Demographic history and population structure of northern Scandinavia – the Northern Atlas Project
Europe is farily well described in its genetics. A large amount of the areas and populations west of the Urals are well characterised and easy to find data from. And now also from different chronological stratas. This is, however, not true for northern Sweden. Little has been done on modern populations, and even less on ancient material. There are reasons for this, the area has its own ethical problems, and the preservational status is also of the kind so little organic material remains from prehistoric and early historic strata. Nevertheless, there is medieval material from the southern part of northern Scandinavia, and in some cases material from even earlier stratas. We are presently working on this material to expand our demographic understanding of northern Europé as far north as possibvle. The project in financed by The Swedish Research Council, it oficially runs throughout 2016, and the active researchers are Anders Götherström, Linus Girdland Flink, Maja Krzewinska, Torun Zachrisson, Jan Storå, and Nihan Dilsad Dagtas.
The Atlas of ancient human genomes in Sweden – the Atlas Project
The demographic history of Europeans has been a debated topic for centuries. Archaeology has established a chronological and geographical picture of the cultural and social development but the actual demographic development is still unknown. But with the revolution in high-throughput sequencing,ancient DNA becomes useful in detecting and dating demographic events in the history of populations. Evidence of migrations and other types of demographic events may indeed be preserved in ancient human bones and with a sufficient set of ancient human genomes, providing good representation of all chronological periods, our understanding of the demographic development would be very different. We will sample a large number of individuals excavated in present-day Sweden dating from the Mesolithic Stone Age to the late Iron Age/Early Medieval period. Out of these samples, some will be selected for deep-sequence analyses to a 10xcoverage. The program adopts a multidisciplinary approach by combining tools from Molecular and Population Genetics, Archaeology, Bioarchaeology, and Computational Biology in order to bridge the gap between Natural science and Humanities. The multidisciplinary approach is instrumental for selecting and investigating samples, and the execution of the specific research projects on demography during prehistory. The program is financed from The Swedish Foundation for Humanities and Social Sciences and The Swedish Research Council. The following researchers are active within the ATLAS-program in Stockolm: Anders Götherström, Jan Storå, Torun Zachrisson, Anna Kjellström, Maja Krzewinska, and Natalya Kashuba. He program runs till 2021.

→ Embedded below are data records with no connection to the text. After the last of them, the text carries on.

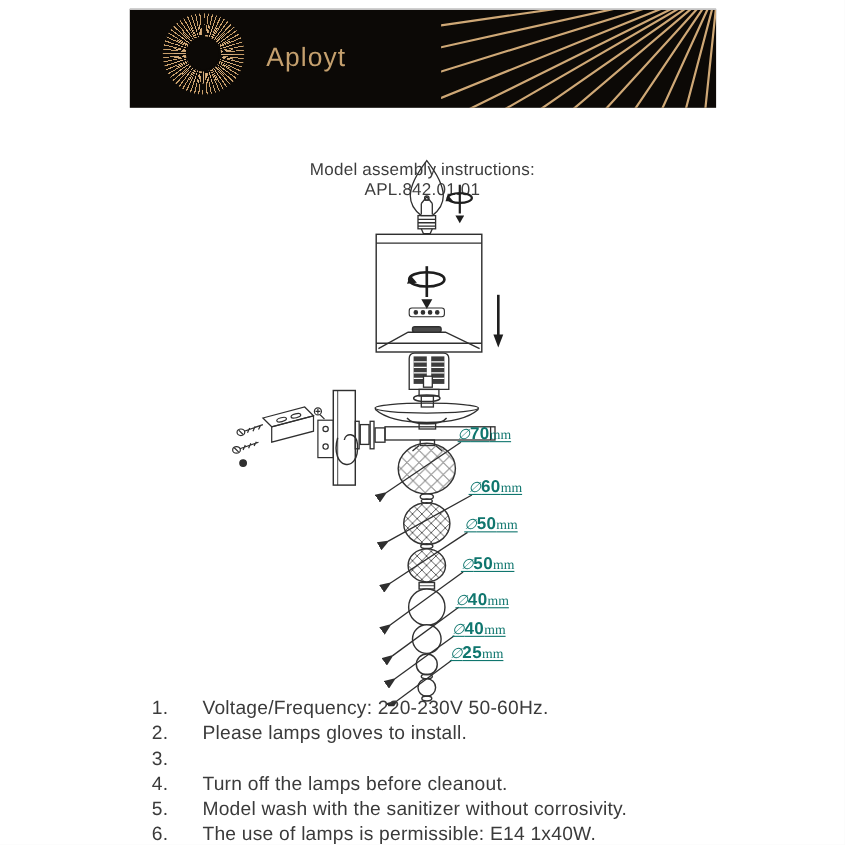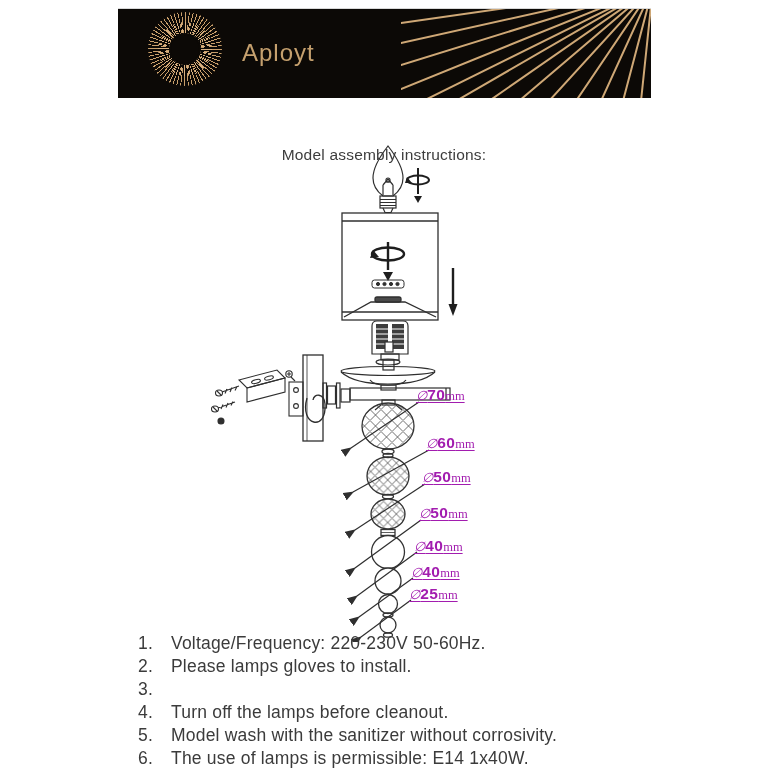--- a/index.html
+++ b/index.html
@@ -67,6 +67,7 @@
 
   <div class="title-block">
     <div class="title-line">Model assembly instructions:</div>
+    <div class="title-line">APL.842.01.01</div>
   </div>
 
   <div class="diagram">

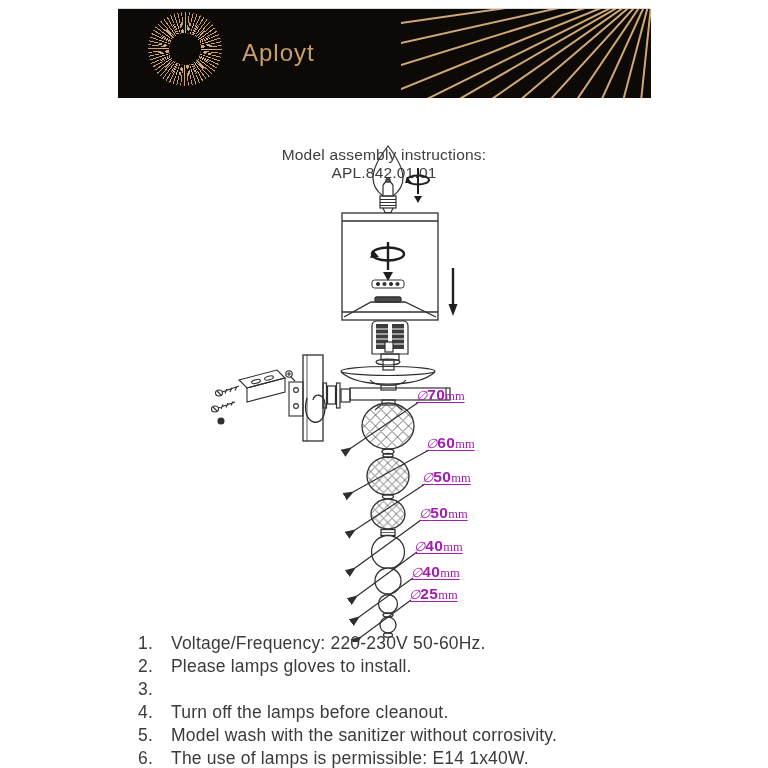--- a/index.html
+++ b/index.html
@@ -26,7 +26,7 @@
   
   .diagram{position:absolute;left:205px;top:140px;width:300px;height:502px;}
   .diagram svg{position:absolute;left:0;top:0;}
-  .dim{position:absolute;white-space:nowrap;color:#a21caf;text-decoration:underline;
+  .dim{position:absolute;white-space:nowrap;color:#0f766e;text-decoration:underline;
        text-underline-offset:2px;line-height:16px;}
   .dim .sym{font-family:"Liberation Serif",serif;font-style:italic;font-size:13px;}
   .dim .val{font-weight:700;font-size:15.5px;letter-spacing:.3px;}

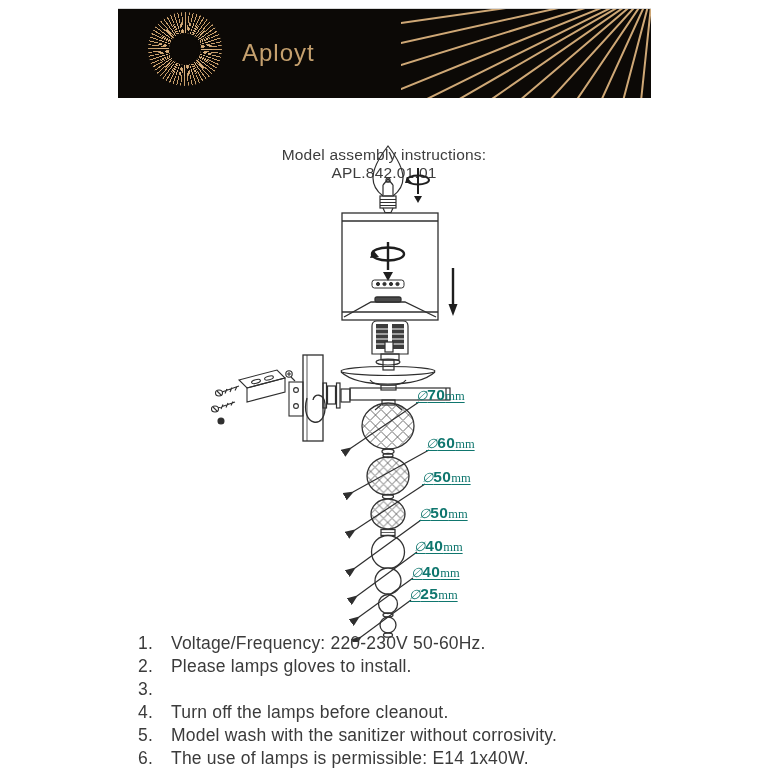--- a/index.html
+++ b/index.html
@@ -36,7 +36,7 @@
   .instructions{position:absolute;left:138px;top:632px;width:600px;color:#3b3b3b;}
   .inst-row{display:flex;font-size:17.5px;font-weight:500;line-height:23px;letter-spacing:.2px;}
   .inst-row .num{width:24px;flex:0 0 24px;}
-  .inst-row .txt{margin-left:9px;}
+  .inst-row .txt{margin-left:22px;}
 </style>
 </head>
 <body>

1000 ancient human genomes – the 1K project
Within this program we will extract DNA from archaeological skeletal remains and sequence the complete genomes from a large number of Euroasian prehistoric individuals. These data will then be analysed using statistical and population genetics methods. The new information is expected to provide entirely new insights about how mobility, migration and connections affected our prehistoric ancestors. Bioarchaeological analyses will be an important part of the
project and stable isotopes will help the researchers understand the different individuals’ life history, mobility and diet. Archaeological data and interpretations of cultural patterns, ways of life and artefacts as well as paleoclimate data combined with genetic data will provide a new and unique opportunity to cast light on human prehistory in Eurasia. The program is financed by the Knut & Allice Wallenberg Foundation, it will run from 2017-2021, and the following researchers are presently enlisted to participate in the Stockholm-based part of the program: Anders Götherström, Jan Storå, Maja Krzewinska, Ricardo Rodriguez, and Torun Zachrisson.